What to produce. Transcribe all of the records word for word, but omit the pictures.
*** Opening Source data ***
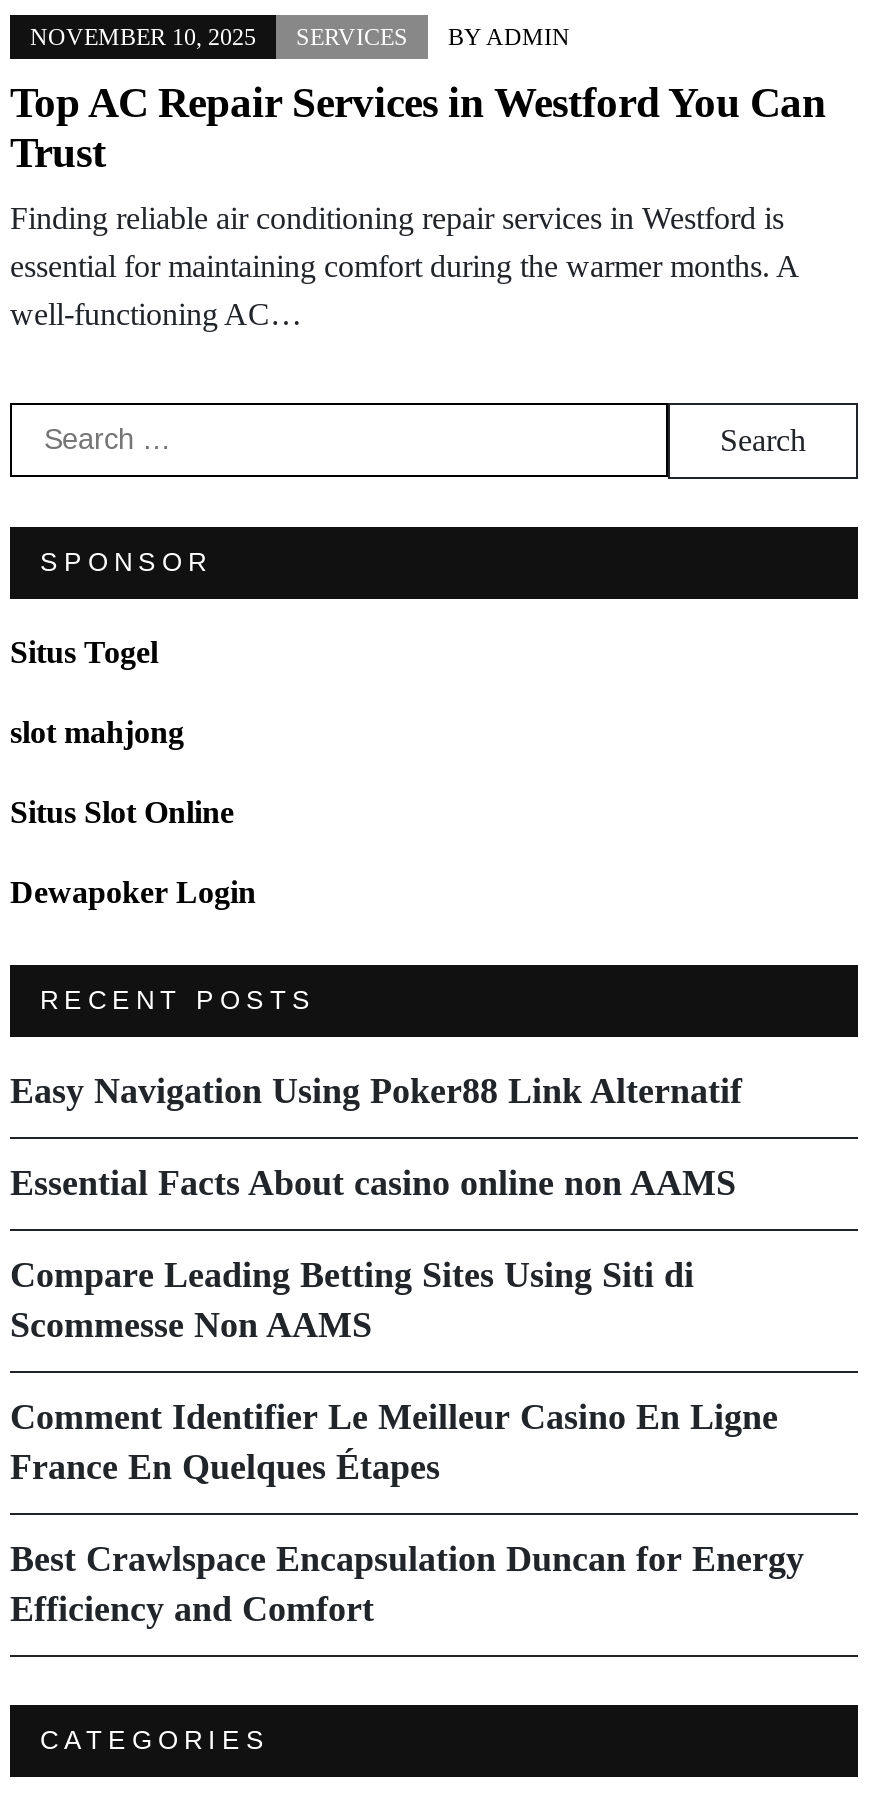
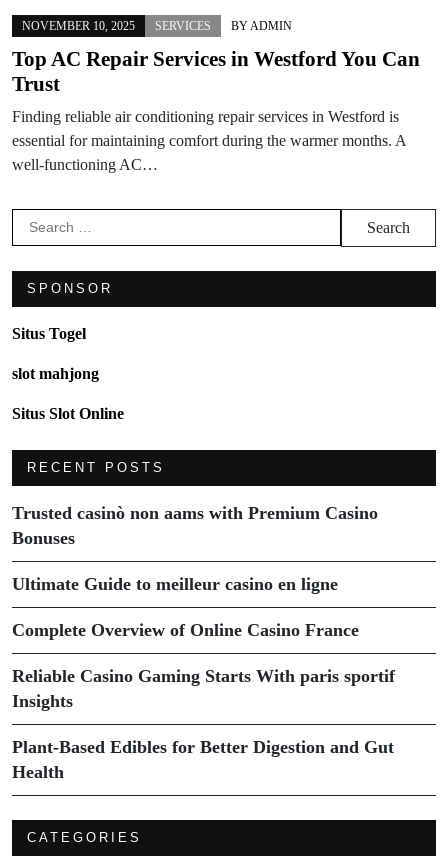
- Dewapoker Login

- Easy Navigation Using Poker88 Link Alternatif
+ Trusted casinò non aams with Premium Casino
+ Bonuses

- Essential Facts About casino online non AAMS
+ Ultimate Guide to meilleur casino en ligne

- Compare Leading Betting Sites Using Siti di
- Scommesse Non AAMS
+ Complete Overview of Online Casino France

- Comment Identifier Le Meilleur Casino En Ligne
- France En Quelques Étapes
+ Reliable Casino Gaming Starts With paris sportif
+ Insights

- Best Crawlspace Encapsulation Duncan for Energy
- Efficiency and Comfort
+ Plant-Based Edibles for Better Digestion and Gut
+ Health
*** Closing Source data ***
Answer below.
- Dewapoker Login

- Easy Navigation Using Poker88 Link Alternatif
+ Trusted casinò non aams with Premium Casino
+ Bonuses

- Essential Facts About casino online non AAMS
+ Ultimate Guide to meilleur casino en ligne

- Compare Leading Betting Sites Using Siti di
- Scommesse Non AAMS
+ Complete Overview of Online Casino France

- Comment Identifier Le Meilleur Casino En Ligne
- France En Quelques Étapes
+ Reliable Casino Gaming Starts With paris sportif
+ Insights

- Best Crawlspace Encapsulation Duncan for Energy
- Efficiency and Comfort
+ Plant-Based Edibles for Better Digestion and Gut
+ Health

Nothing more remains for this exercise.